Les choses se compliquent lorsqu'il faut représenter de manière un peu plus réaliste les molécules qui sont en réalité en trois dimensions. Un simple atome de carbone lié à 4 hydrogène doit par exemple être représenté en deux dimensions pour faire apparaître des liaisons qui ont un angle de 109,47 degrés, dans une géométrie moléculaire tétraédrique. Pour répondre à ces problématiques, la représentation de Cram permet de représenter les molécules avec un trait si la liaison est dans le plan, par un triangle ouvert plein si la liaison est au-dessus du plan, ou par un triangle ouvert barré si la liaison est derrière le plan. Cette simple problématique de représentation projetée en 2D demande déjà une petite gymnastique en informatique pour respecter les nomenclatures officielles de l'organisme en charge de la normalisation, l'IUPAC [1].
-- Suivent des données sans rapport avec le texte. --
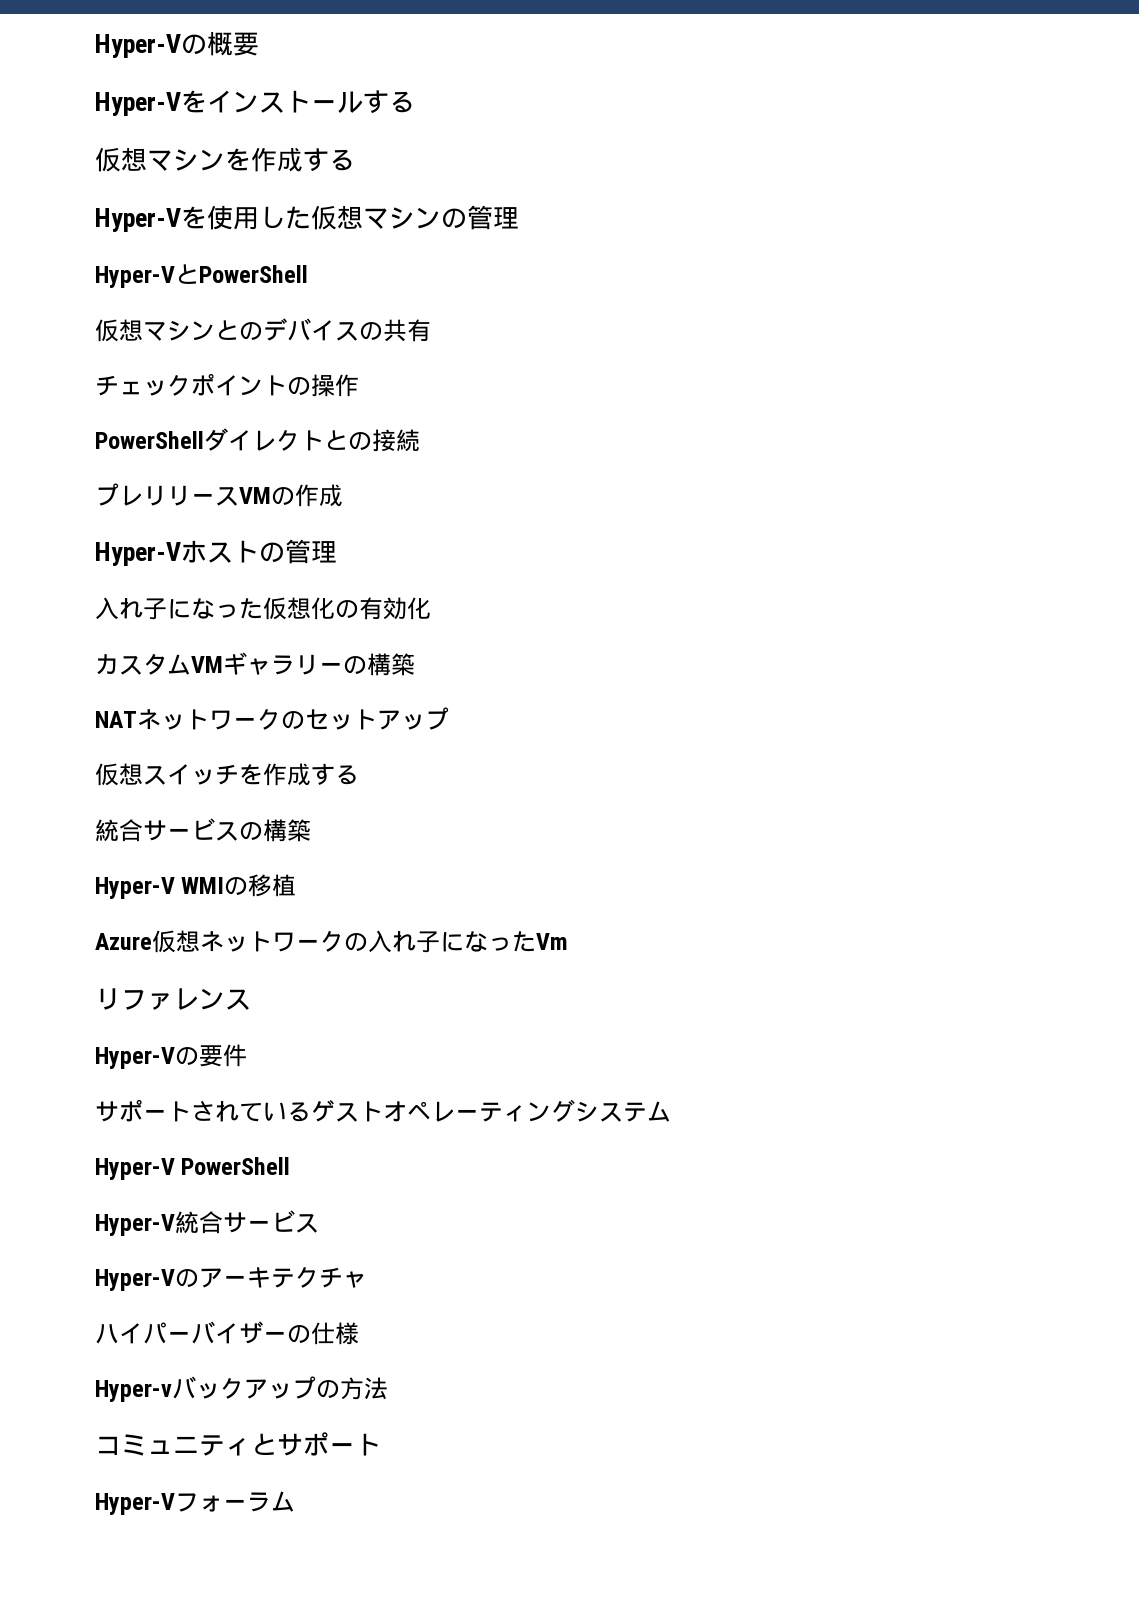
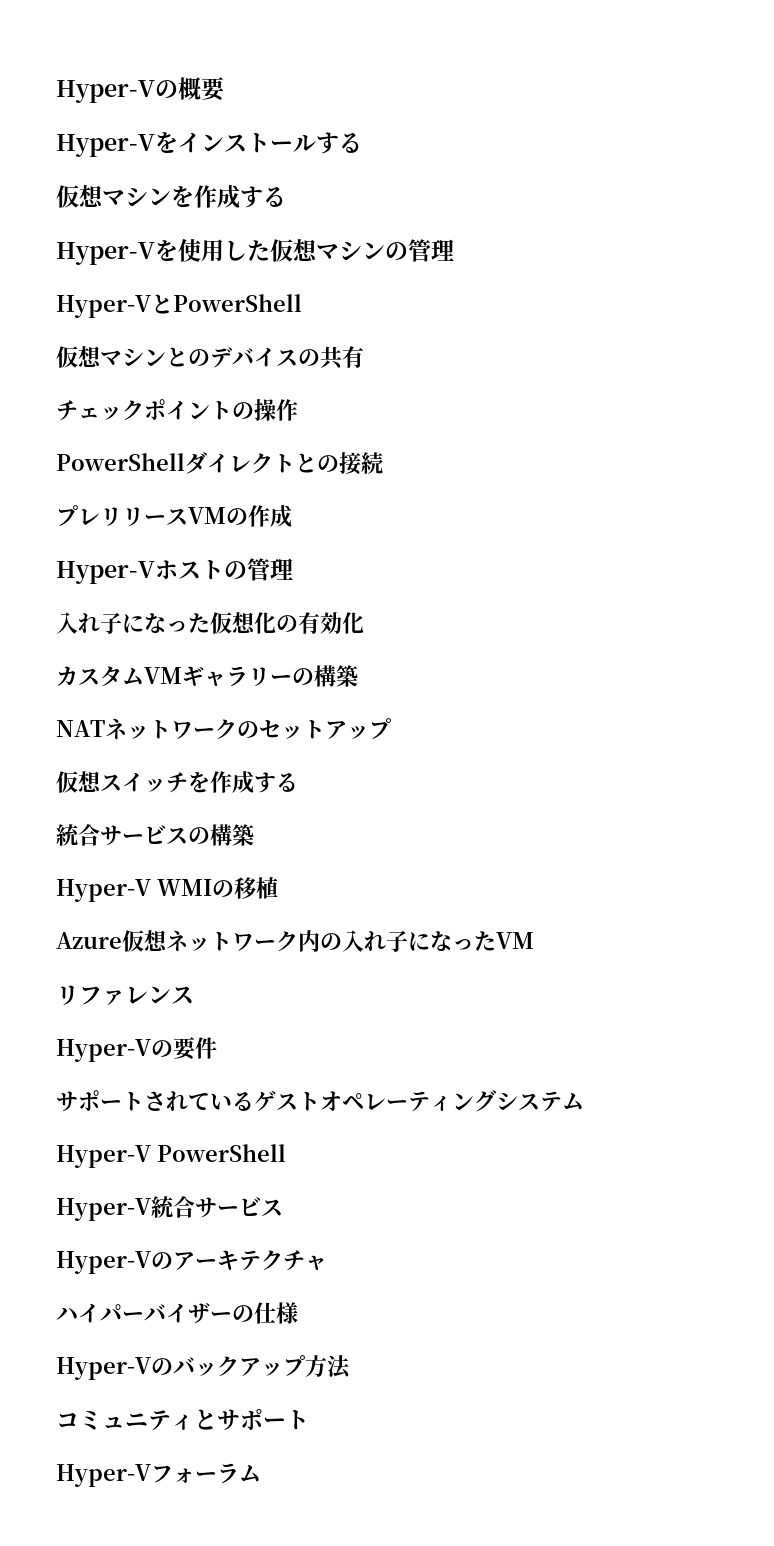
(344, 941) none -> [298,930,320,952] 内
[536,933,568,950] Vm -> [496,932,534,949] VM
[95,1380,172,1402] Hyper-v -> [56,1357,173,1380] Hyper-Vの
[316,1380,340,1399] の -> (305, 1365) none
Les choses se compliquent encore quand il s'agit de représenter réellement ces molécules en 3D, car de la formule brute peut découler plusieurs structures tridimensionnelles. Il suffit par exemple qu'un carbone dans une molécule ait tous ses atomes liés pour avoir deux possibilités d'organisation tridimensionnelle, on parle alors de carbone asymétrique. Dans cette situation cette molécule a deux configurations différentes appelées isomères (stéréo, diastéréo, énantiomères en fonction des situations). Sans rentrer dans le détail de toutes les possibilités rencontrées, cela implique qu'en plus des règles « simples » identifiées ci-dessus, il faut tenir compte de ces aspects pour générer une molécule en trois dimensions, ce qui augmente fortement la complexité algorithmique.
Fig. 1 : Rappels sur l'écriture de molécules chimiques et leur représentation, exemple de l'éthane. La formule brute en haut à gauche donne la composition chimique de la molécule, la formule développée donne une représentation éclatée de la molécule. Avec la représentation de Cram (en bas à gauche), il est possible de mieux prendre en compte l'organisation tridimensionnelle de la molécule, mais ce n'est qu'une fois disponible en trois dimensions, en représentation boules et bâtons, que l'on peut se rendre compte de la géométrie réelle des molécules, avec les carbones en bleu et l’hydrogène en blanc.
Après ce bref rappel sur les notions classiques d'écriture « à la main » de molécules chimiques, nous allons pouvoir détailler ce qui permet de manipuler virtuellement des molécules.
2. Représentation virtuelle des molécules
Même si l'objectif est de représenter en 3D les molécules chimiques (nous verrons plus loin pourquoi), pour des raisons de performances et de facilité de manipulation, il est nécessaire d'avoir recours à des représentations linéaires (1D) et dans le plan (2D) comme présenté dans la figure 2. La notation la plus classique en mode 1D est le format SMILES. Ce format, inventé par le fondateur de l'entreprise DAYLIGHT permet de décrire de manière linéaire l'organisation d'une molécule en 3D (ou pseudo-3D) sur une seule ligne [2]. Les atomes sont représentés par une lettre majuscule, les liaisons multiples sont indiquées explicitement, et les atomes impliqués dans un cycle aromatique sont en minuscule. Comme la position des hydrogènes peut être déduite de la position des atomes lourds, ils ne sont pas indiqués.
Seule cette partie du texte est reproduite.